Adam Smith sangat percaya bahwa tanpa campur tangan pemerintah akan terbentuk keseimbangan dalam sistem perekonomian masyarakat. Harga yang ditentukan oleh mekanisme pasar menurutnya akan mempengaruhi produksi, alokasi, pendapatan dan distribusi serta konsumsi. Dengan demikian, harga yang terbentuk dipasar akan mengatur rencana produksi, pengalokasian, serta pendistribusiannya secara ilmiah, sehingga secara ilmiah pula akan berdampak terhadap pertumbuhan ekonomi.  Dengan keyakinan mengenai adanya faktor alamiah yang tidak tampak atau invisible hand tersebut, ia berpendapat bahwa akan terbentuk natural order dan natural price dalam perekonomian.

Ajaran Adam Smith ini dalam prakteknya banyak menimbulkan kepincangan sosial, yang memunculkan jurang pemisah yang sangat dalam diantara pelaku ekonomi dan masyarakat secara umum. Semangat individualisme yang kental dalam ajarannya tersebut telah menyebabkan munculnya golongan-golongan ekonomi yang sangat “timpang’, dimana yang kaya semakin kaya, sedangkan yang miskin semakin miskin, karena “siapa yang kuat dialah yang menang”.

Ajaran Smith mulai terbantah dan ditinggalkan seiring dengan terjadinya kelesuan ekonomi dunia sekitar tahun 1929, ketika terjadi Great Depression yang melanda perekonomian dunia, khususnya di Eropa barat dan dunia. Selanjutnya, aliran lain yang masih tergolong aliran klasik adalah ajaran ekonomi komunitas atau yang lebih dikenal dengan Marxisme. Marxisme sangat dipengaruhi oleh sosialisme, sehingga beberapa kalangan mengidentikkan kedua ajaran tersebut.

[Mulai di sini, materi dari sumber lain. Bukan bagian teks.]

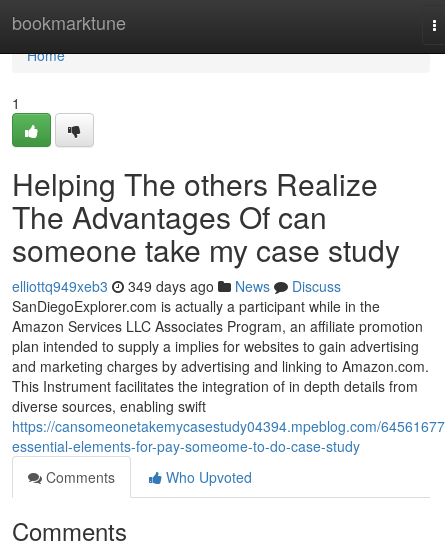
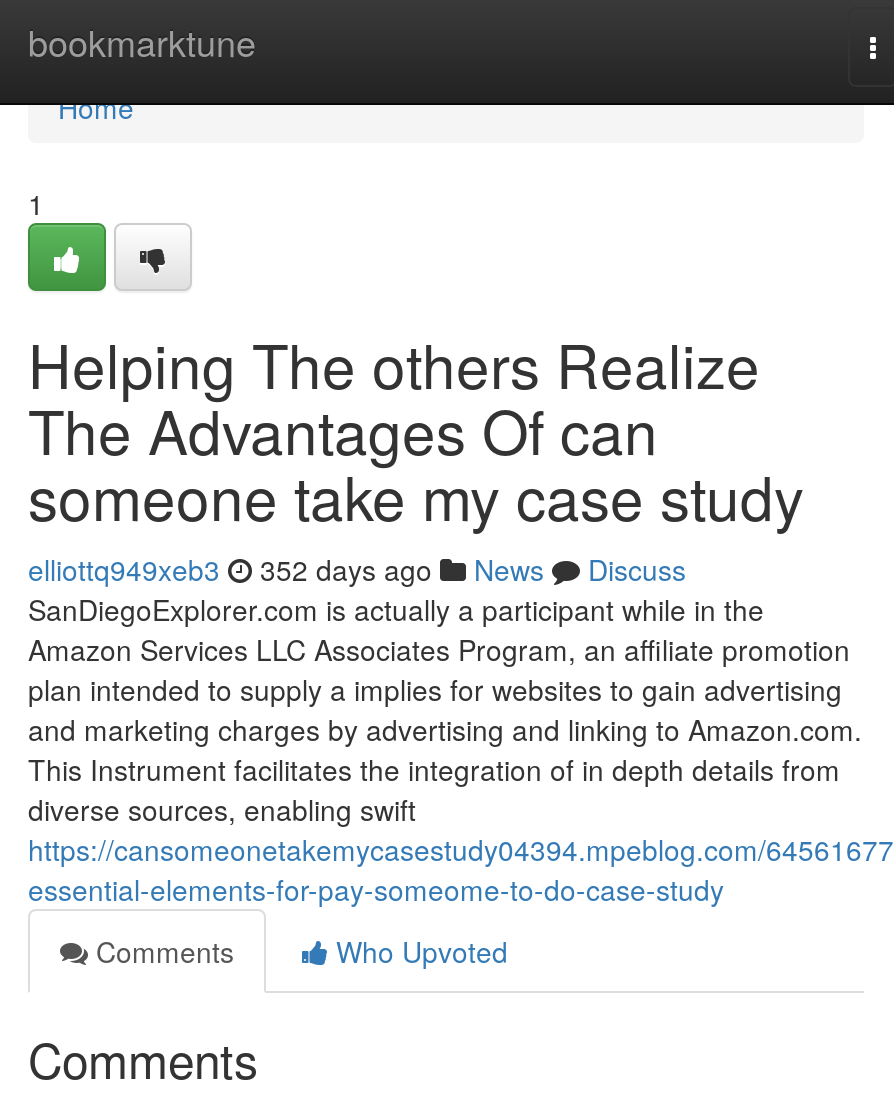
[12,276,341,296] elliottq949xeb3 349 days ago News Discuss -> [28,549,686,589] elliottq949xeb3 352 days ago News Discuss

Tokoh ekonomi klasik lainnya yang dikenal dalam sejarah pemikiran pembangunan ekonomi antara lain adalah David Ricardo (1917), Robert Malthus (1798), dan Jhon Stuart Mill. Bagi Smith, penduduk secara pasti merupakan tenaga produksi yang akan melahirkan perluasan pasar dan perkembangan ekonomi. Dengan meluasnya pasar, akan terbuka inovasi-inovasi baru yang pada gilirannya akan mendorong perluasan pembagian kerja dan mendorong pertumbuhan ekonomi.[5]

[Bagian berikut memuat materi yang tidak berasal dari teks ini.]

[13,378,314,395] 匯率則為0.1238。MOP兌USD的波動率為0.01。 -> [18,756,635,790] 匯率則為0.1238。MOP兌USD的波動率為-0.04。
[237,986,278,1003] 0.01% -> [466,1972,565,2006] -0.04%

Sejalan dengan Smith adalah pandangan Mill yang menyatakan bahwa “dengan spesialisasi dan pembagian kerja, keterampilan tenaga kerja dan produktivitas akan meningkat; dengan demikian ekonomi akan tumbuh” [6] . Sedangkan Ricardo dan Malthus bahwa dalam jangka panjang perekonomian akan mengalami stationary state (tidak berkembang), karena perkembangan penduduk akan melebihi kecepatan pembangunan ekonomi.

b.       Aliran Keynesian
Aliran Keynesian membantah ajaran Smith, karena menurutnya campur tangan pemerintah secara tidak langsung dalam sistem perekonomian masyarakat sangat diperlukan. Aliran Keynesian ini dapat pula dikatakan sebagai antitesa dari ajaran Smith dan Marx.

Pandangan Keynes (1936) lebih memfokuskan perhatiannya pada analisis ekonomi jangka pendek, dimana pada saat itu dunia sedang mengalami depresi dan pengangguran. Menurut Keynes[7] dalam General theory-nya, malapetaka yang terjadi di Amerika dan dunia barat pada umumnya disebabkan oleh kurangnya penanaman modal dari para pengusaha. Maka untuk mengatasinya “pemerintah harus turun tangan”.

Dampak yang ditimbulkan dari pandangan Keynes ini antara lain adalah berkembangnya model pertumbuhan yang dikembangkan oleh Harrod (1948) dan Domar (1946) yang pada intinya menekankan pada pentingnya aspek permintaan dalam mendorong pertumbuhan jangka panjang. Menurut mereka, pertumbuhan ekonomi akan ditentukan oleh dua unsur pokok, yaitu tingkat tabungan atau investasi dan produktivitas kapital (Capital Output Ratio).

Menurut teori ini, masyarakat dakam suatu sistem perekonomian dituntut untuk memiliki tabungan sebagai sumber investasi. Hipotesa yang dianutnya adalah bahwa semakin besar tabungan dan investasi, semakin tinggi pertumbuhan ekonomi. Sebaliknya, makin rendah produktivitas kapital atau semakin tinggi capital output ratio, makin rendah pertumbuhan ekonomi.[8]

Bila Harrod-Domar lebih menekankan pada pentingnya modal, Arthur Lewis (1994) dengan model Surplus of Labor lebih menekankan pentingnya peranan penduduk sebagai tenaga kerja. Menurutnya, pengusaha dapat meningkatkan produksinya dengan mempekerjakan tenaga kerja yang banyak tanpa harus meningkatkan upahnya.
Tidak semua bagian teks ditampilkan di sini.